It is a house imbued with memory, both sacred and unsettling—a place that might, in real-estate parlance, be labeled a stigmatized property or psychologically impacted. But in family gossip, media headlines or the real talk of buyers and agents, this would be known bluntly as a murder house. And it’s precisely this fraught legacy—how spaces carry the spectral weight of history—that “This House” tries to explore, if not fully resolve.

Composer Ricky Ian Gordon underscores the house’s haunting role by assigning the orchestra’s reed section an eerie vocalise, a ghostly exhale that recurs like a memory trying to resurface. Scenic designer Allen Moyer, video designer Greg Emetaz and lighting designer Marcus Doshi create a visually rich, immersive world that roots the opera’s fragmented narrative in emotional atmosphere.

Moyer, known for “Grey Gardens” and his longtime collaboration with Gordon (“The Grapes of Wrath”), outfits the home with dignified wear and subtle detail—its furnishings shifting over time like the emotional residue of those who’ve passed through. The use of a carousel to move from interior and exterior scenes was as effective as it was impressive.

Emetaz’s excellent cinematic projections add a lyrical visual language that binds characters to time and place. Doshi’s lighting moves seamlessly across eras, illuminating past wounds and present tensions with emotional fluency. And Tony-winning costume designer Montana Levi Blanco’s work grounds the characters with clarity and texture, often accomplishing through wardrobe what the script cannot.

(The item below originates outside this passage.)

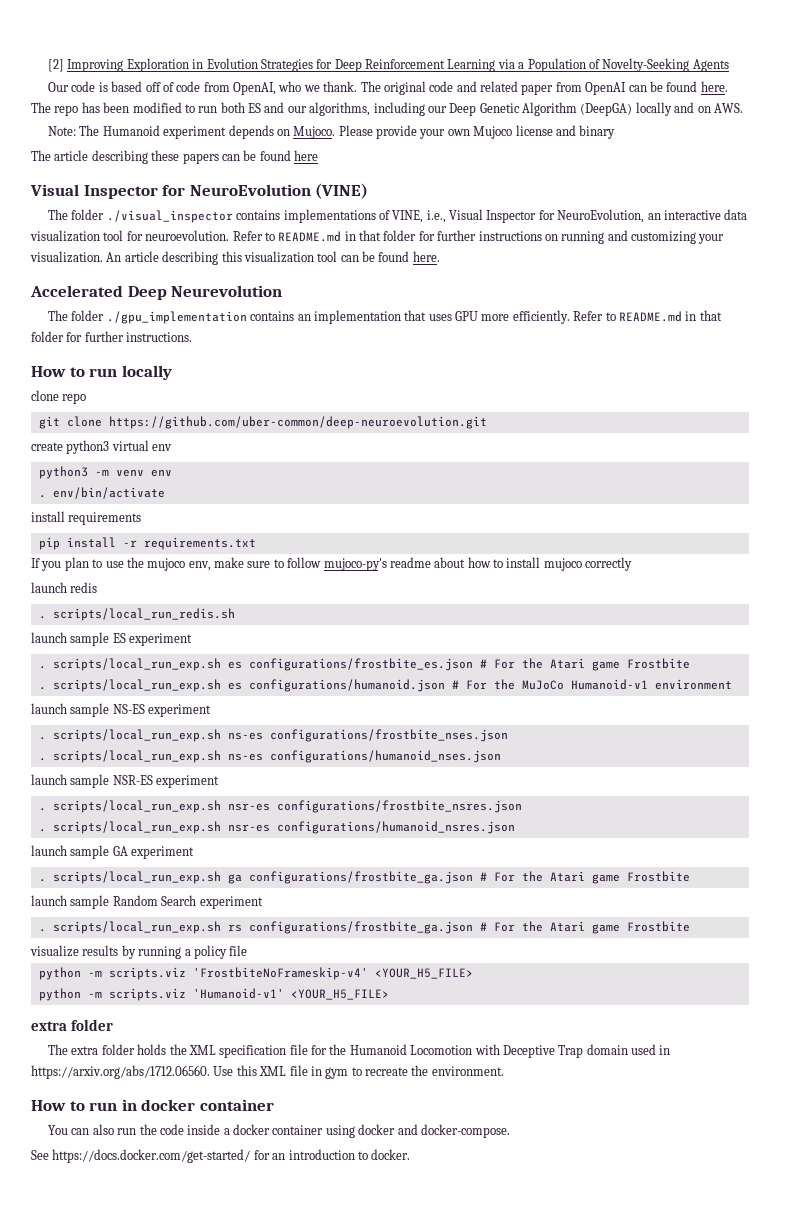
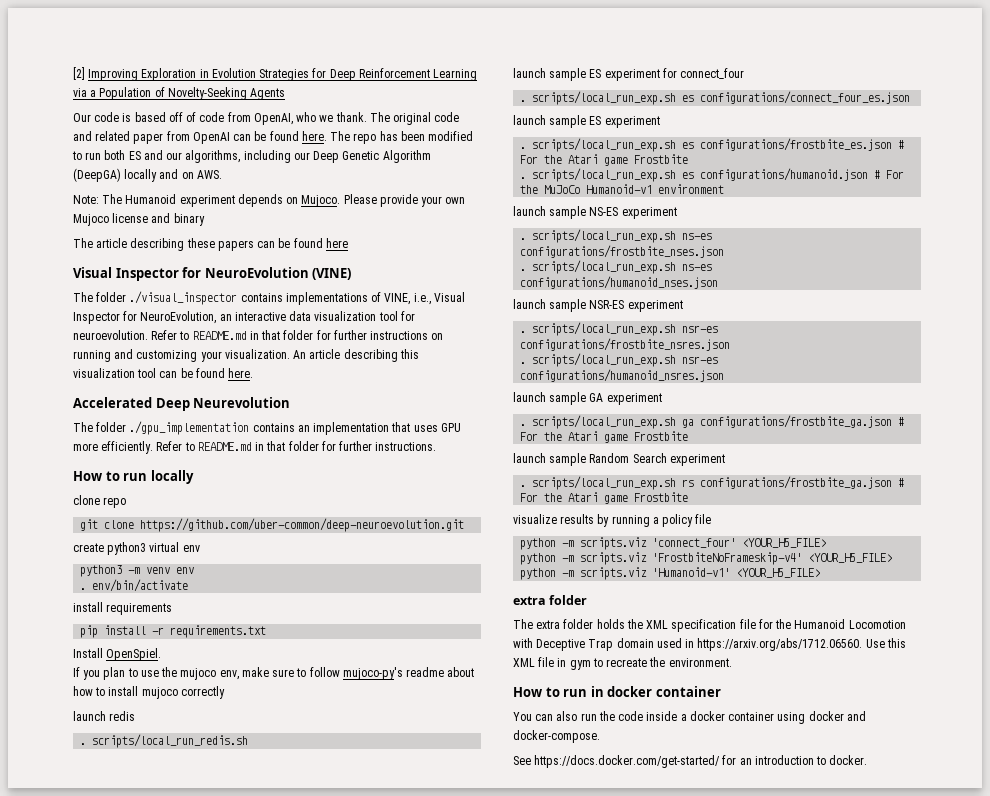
(256, 543) none -> [73,648,162,661] // Install OpenSpiel.
(235, 614) none -> [513,68,745,81] [520,91,911,105] // launch sample ES experiment for connect_four // . scripts/local_run_exp.sh es configurations/connect_four_es.json
(248, 950) none -> [520,537,827,550] // python -m scripts.viz 'connect_four' <YOUR_H5_FILE>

(L to R) Krysty Swann as Beulah and Victor Ryan Robertson as Uncle Percy with (background, L to R) Aundi Marie Moore as Lucy, Adrienne Danrich as Ida, and Sankara Harouna as Milton in This House. Photo by Eric Woolsey

Director Robinson guides the sprawling libretto with attention to pacing and emotional clarity, though the sheer number of narrative threads makes cohesion elusive. The staging is precise, yet the storytelling remains episodic, moving from decade to decade with little connective tissue other than the house itself and the family’s lineage.

The house, for all its beautifully rendered symbolism, ends up standing in for a history that the libretto doesn’t fully explore—a repository of vignetted trauma, legacy and memory that’s often gestured toward rather than meaningfully unpacked.

The cast delivers deeply felt performances that do the best they can to elevate the material. Hunter’s Zoe, a frustrated millennial searching for answers, brings grit and lyrical finesse to a role that could easily feel schematic. Danrich’s Ida exudes quiet strength and vulnerability, her soprano capturing the tension of survival and sorrow.

Austin and Pursell form the opera’s emotional core with understated yet resonant chemistry. Victor Ryan Robertson’s Uncle Percy resonates with presence, embodying the lingering complexities of family and memory.

(L to R) Christian Pursell as Thomas and Justin Austin as Lindon in This House. Photo by Eric Woolsey

Yet despite these achievements, “This House” buckles under the weight of too many competing ideas. Gentrification, addiction, queer identity, generational trauma, cultural legacy—each theme has potential, but none are given enough narrative space to mature.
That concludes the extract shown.